Dat zijn prachtige en ware woorden. Maar hier beginnen tegelijk de moeilijkheden. Er is namelijk onder christenen groot verschil van mening over de vraag op welke wijze en in welke mate de boodschap van de Bijbel normatief kan en moet zijn voor de politiek. Net zo goed als in de prediking van de kerken gebeurt, van progressief tot conservatief, geschiedt de verwerking van de boodschap van de Bijbel ook in de christelijke politiek vaak op selectieve wijze. Al naar de in geding zijnde situaties wordt Gods Woord in zijn toepassing versmald, versimpeld of verruimd, zodat wij er de aanvaardbaarheid van onze uitgangspunten, standpunten en bedoelingen mee kunnen onderbouwen. Geen enkele christelijke partij ontkomt daaraan. Gods Woord gebruiken voor de politiek vraagt grote behoedzaamheid, zorgvuldigheid en ten opzichte van elkaar bescheidenheid.

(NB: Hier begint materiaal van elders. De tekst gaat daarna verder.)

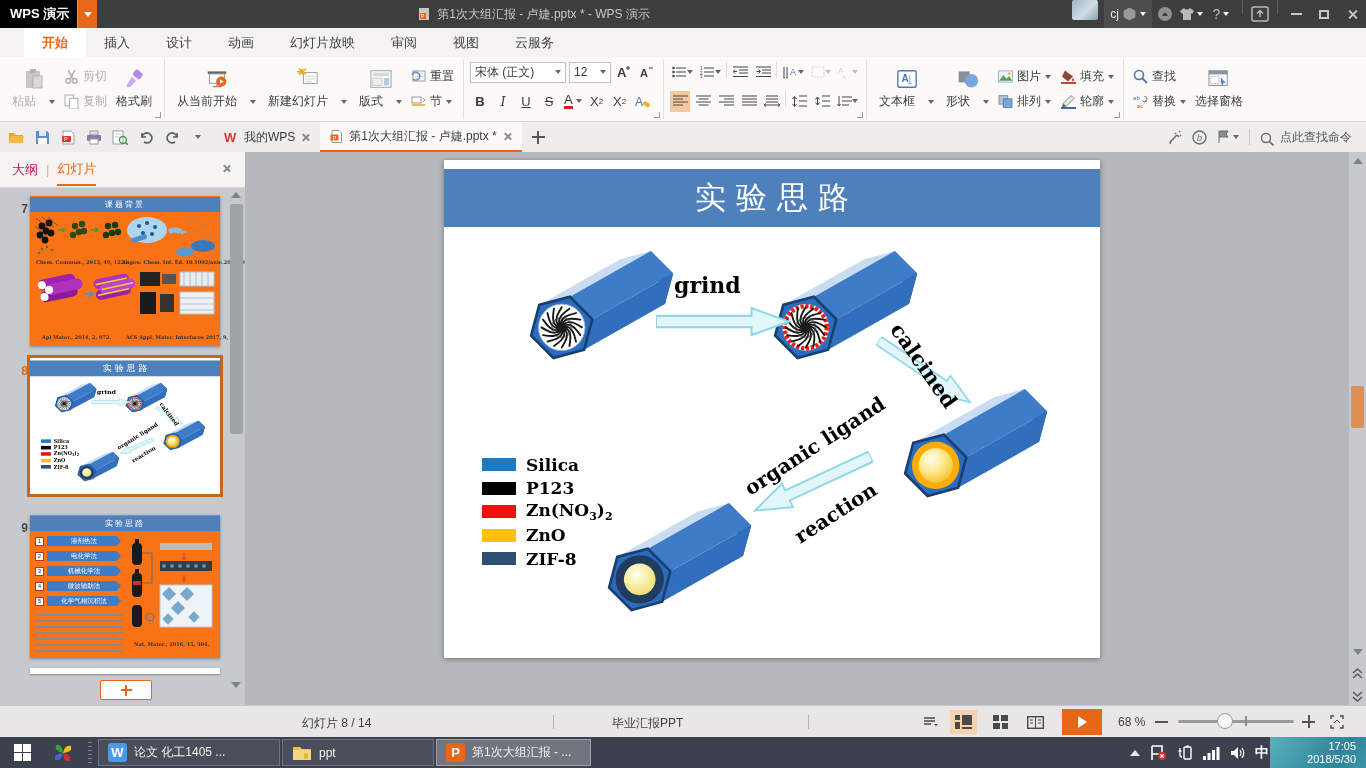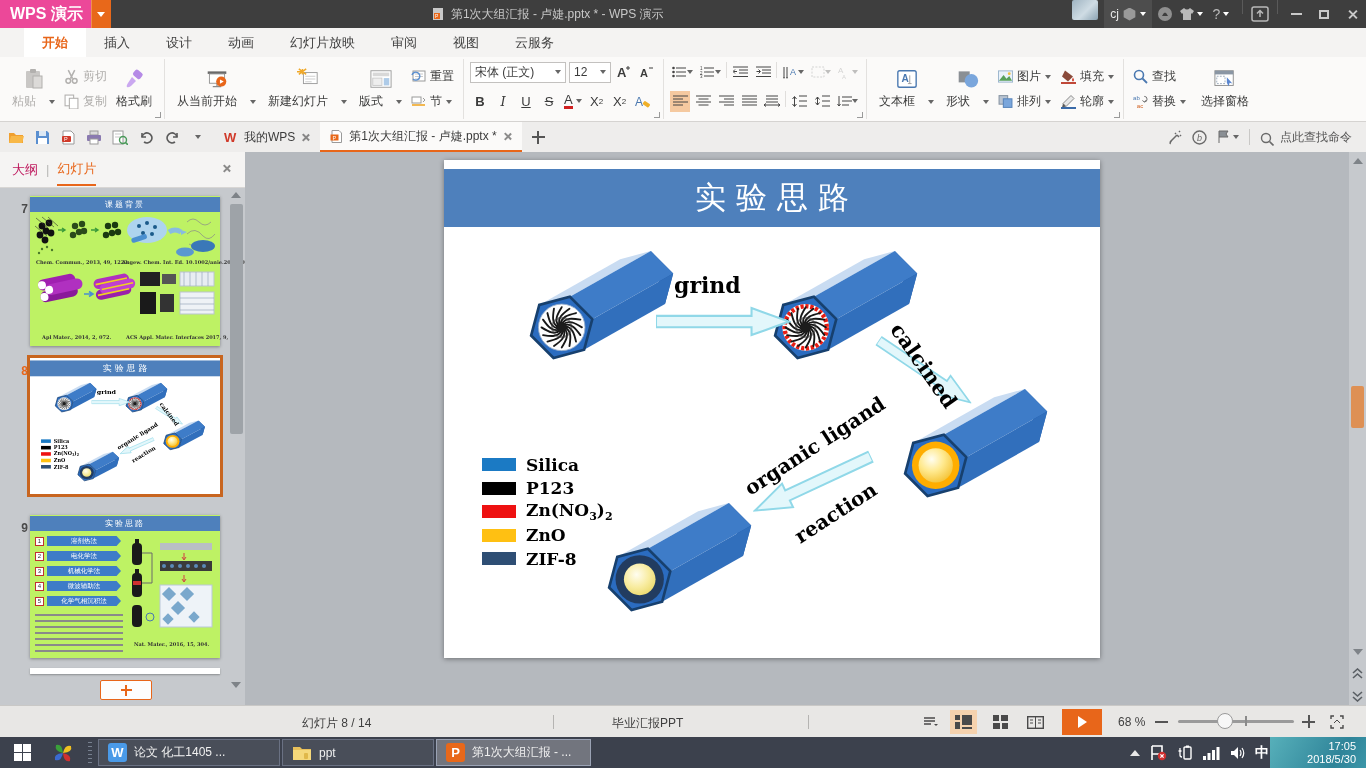--- a/index.html
+++ b/index.html
@@ -2,21 +2,21 @@
 <html><head>
 <meta charset="utf-8">
 <style>
 *{box-sizing:border-box;margin:0;padding:0}
 html,body{width:1366px;height:768px;overflow:hidden}
 body{font-family:"Liberation Sans","DejaVu Sans",sans-serif;font-size:12px;color:#3b3b3b;background:#b5b9be;position:relative}
 .abs{position:absolute}
 .flex{display:flex;align-items:center}
 
 #titlebar{position:absolute;left:0;top:0;width:1366px;height:28px;background:#3e3e3e;display:flex;align-items:center}
-#wps-btn{height:28px;background:#ec4899;color:#fff;display:flex;align-items:center;padding:0 8px 0 10px;font-size:16px;font-weight:bold}
+#wps-btn{height:28px;background:#000000;color:#fff;display:flex;align-items:center;padding:0 8px 0 10px;font-size:13px;font-weight:bold}
 #wps-caret{height:28px;width:20px;background:#e8681a;border-left:1px solid rgba(255,255,255,.25);display:flex;align-items:center;justify-content:center}
 .caret{width:0;height:0;border-left:4px solid transparent;border-right:4px solid transparent;border-top:5px solid #fff}
 .caret.dark{border-top-color:#666}
 .caret.sm{border-left-width:3px;border-right-width:3px;border-top-width:4px}
 #doc-title{color:#c8c8c8;font-size:12px;margin-left:320px;display:flex;align-items:center;gap:6px}
 #tb-right{margin-left:auto;display:flex;height:28px}
 .tbi{width:26px;height:28px;display:flex;align-items:center;justify-content:center;color:#b9b9b9}
 .tb-sep{width:1px;height:14px;background:#5a5a5a;margin:0 4px}
 #avatar{width:26px;height:20px;border-radius:2px;background:linear-gradient(135deg,#9fb4c2,#cfdce4 55%,#8aa2b2);margin-right:6px}
 #user-chip{height:28px;background:#4d4d4d;display:flex;align-items:center;padding:0 6px;gap:4px;color:#e8e8e8}
@@ -62,21 +62,21 @@
 #docrow-right{margin-left:auto;display:flex;align-items:center;gap:10px;padding-right:14px;color:#555}
 #cmd-search{display:flex;align-items:flex-end;gap:6px;color:#555;font-size:12px}
 
 #content{position:absolute;left:0;top:152px;width:1366px;height:553px}
 #sidebar{position:absolute;left:0;top:0;width:245px;height:553px;background:#c6c9cd}
 #sb-head{position:absolute;left:0;top:0;width:245px;height:36px;background:#f5f4f3;border-bottom:1px solid #d8d6d4;display:flex;align-items:center;padding:0 12px;gap:8px;font-size:13px}
 #sb-slides{color:#e8661a;position:relative;padding-bottom:2px}
 #sb-slides::after{content:"";position:absolute;left:0;right:0;bottom:-6px;height:2px;background:#e8661a}
 #sb-close{margin-left:auto}
 .thumb-num{position:absolute;left:12px;width:16px;text-align:right;font-size:12px;font-weight:bold;color:#4a4a4a}
-.thumb{position:absolute;left:30px;width:190px;background:#bef264;box-shadow:0 1px 3px rgba(0,0,0,.35)}
+.thumb{position:absolute;left:30px;width:190px;background:#f97316;box-shadow:0 1px 3px rgba(0,0,0,.35)}
 .mini-title{position:absolute;left:0;top:1px;right:0;height:15px;background:#4e80bc;color:#fff;font-size:8px;display:flex;align-items:center;justify-content:center;letter-spacing:2px}
 .tinytxt{position:absolute;font-family:"DejaVu Serif",serif;font-weight:bold;font-size:5px;color:#333;white-space:nowrap;transform-origin:left top}
 #sb-scroll{position:absolute;right:2px;top:38px;width:13px;height:500px}
 #sb-thumbtrack{position:absolute;left:0;top:14px;width:13px;height:230px;background:#9ea3a8;border-radius:2px}
 .tri-up{width:0;height:0;border-left:5px solid transparent;border-right:5px solid transparent;border-bottom:6px solid #7e8388}
 .tri-down{width:0;height:0;border-left:5px solid transparent;border-right:5px solid transparent;border-top:6px solid #7e8388}
 #add-slide{position:absolute;left:100px;top:528px;width:52px;height:20px;background:#fdfdfd;border:1.5px solid #e8661a;border-radius:2px;display:flex;align-items:center;justify-content:center}
 #add-slide .p{position:relative;width:11px;height:11px}
 #add-slide .p::before{content:"";position:absolute;left:0;top:4.5px;width:11px;height:2px;background:#e8661a}
 #add-slide .p::after{content:"";position:absolute;left:4.5px;top:0;width:2px;height:11px;background:#e8661a}
@@ -527,21 +527,21 @@
       <div class="smallbtn">
           <svg class="sicon" width="16" height="15" viewBox="0 0 16 15">
             <text x="0" y="6" font-size="6.5" fill="#4a78b0">ab</text>
             <text x="4" y="14" font-size="6.5" fill="#d06020">ac</text>
             <path d="M12,2 a3,3 0 0 1 0,6 M12,8 l-2,-1.6 M12,8 l2,-1.8" stroke="#6a6a6a" fill="none"></path>
           </svg>
           <span>替换</span>
           <span class="caret sm dark"></span>
         </div>
     </div>
-    <div class="bigbtn" style="margin-left:6px">
+    <div class="bigbtn" style="">
       <svg class="ficon" width="24" height="20" viewBox="0 0 24 20">
           <rect x="1" y="1" width="20" height="16" fill="#fff" stroke="#8a8a8a"></rect>
           <rect x="1" y="1" width="20" height="4" fill="#8a96a4"></rect>
           <rect x="3" y="7" width="9" height="8" fill="none" stroke="#9ab" stroke-dasharray="2 1.4"></rect>
           <path d="M14,8 l6,7 -3,-1 -1,4 -2,-4 Z" fill="#5a86d0"></path>
         </svg>
       <span class="lbl">
           <span>选择窗格</span>
         </span>
     </div>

Het is een versimpeling om te menen en te stellen dat de Bijbel pasklare en direct voor de hand liggende oplossingen aanreikt voor de grote wereldvraagstukken. God liet de Bijbel voor ons schrijven in een periode van de wereldgeschiedenis waarin niet met kernwapens werd gedreigd, waarin er van een sociaaleconomische problematiek op wereldschaal geen sprake was, waarin van technologische ontwikkelingen en de daarmee samenhangende milieuproblemen nog niet werd gedroomd en waarin democratiseringsprocessen zoals in onze samenleving niet bestonden. We zullen zo nuchter en eerlijk moeten zijn om te erkennen dat er politieke vraagstukken zijn waarvoor de Bijbel geen directe en onverkort toepasbare oplossingen biedt.
Goddelijke wijsheid
Wel draagt de Bijbel grondgedachten van goddelijke wijsheid aan. De christelijke politicus moet zijn denken en handelen daarnaar richten en zijn doen en laten kan en moet daaraan worden getoetst. Dat men met het ontlenen van pasklare oplossingen aan de Bijbel voorzichtig moet zijn, bewees het immense probleem van de kernbewapening. Voor de één ondersteunt Gods Woord duidelijk de stelling dat wij in het vrije Westen de kernwapens ter handhaving van het machtsevenwicht –in elk geval als afschrikmiddel– tot elke prijs in stand moesten houden. Een ander meende Bijbelplaatsen te kunnen aanwijzen die voor geweldloosheid pleiten.
Of neem de internationale economische situatie en de kloof tussen rijke en arme landen. In het verleden werd binnen de rechtse partijen –en niet het minst in de kleine rechtse partijen– met kracht gepleit voor stimulering van het bedrijfsleven door lastenverlichting en het scheppen van investeringsmogelijkheden. Hard werken en meer produceren, zo luidde het recept. Vanuit onze eigen economische positie gezien niet ten onrechte. Wie ervoor pleitte had bovendien de Bijbel, waarin noeste vlijt en goddelijke zegen vaak samengaan, aan zijn zijde. Maar er is ook de theorie van de ”economie van het genoeg”, die de vinger legt bij de dodelijke spiraal waarin we met een ongeremde productiedwang terechtgekomen zijn. We zijn er niet mee klaar als we deze theorie als een links bedenksel afdoen.
Kijken we naar het verleden, dan ontkomen we als christenen niet aan de belijdenis dat in een tijd waarin veel aan weinigen toebehoorde, het christendom in de sociale verhoudingen de aanwijzingen die Gods Woord niet altijd heeft opgevolgd. Christenpolitici kunnen alleen maar proberen de Bijbelse notities van gerechtigheid en vrede in de nieuwe maatschappelijke verhoudingen zo diep mogelijk te laten doorwerken. Gemakkelijk is dat niet en gemakkelijker zal het er in de toekomst niet op worden.
De auteur was werkzaam in de financiële sector en ruim 45 jaar ouderling van de christelijke gereformeerde kerk te Den Haag-Zuid.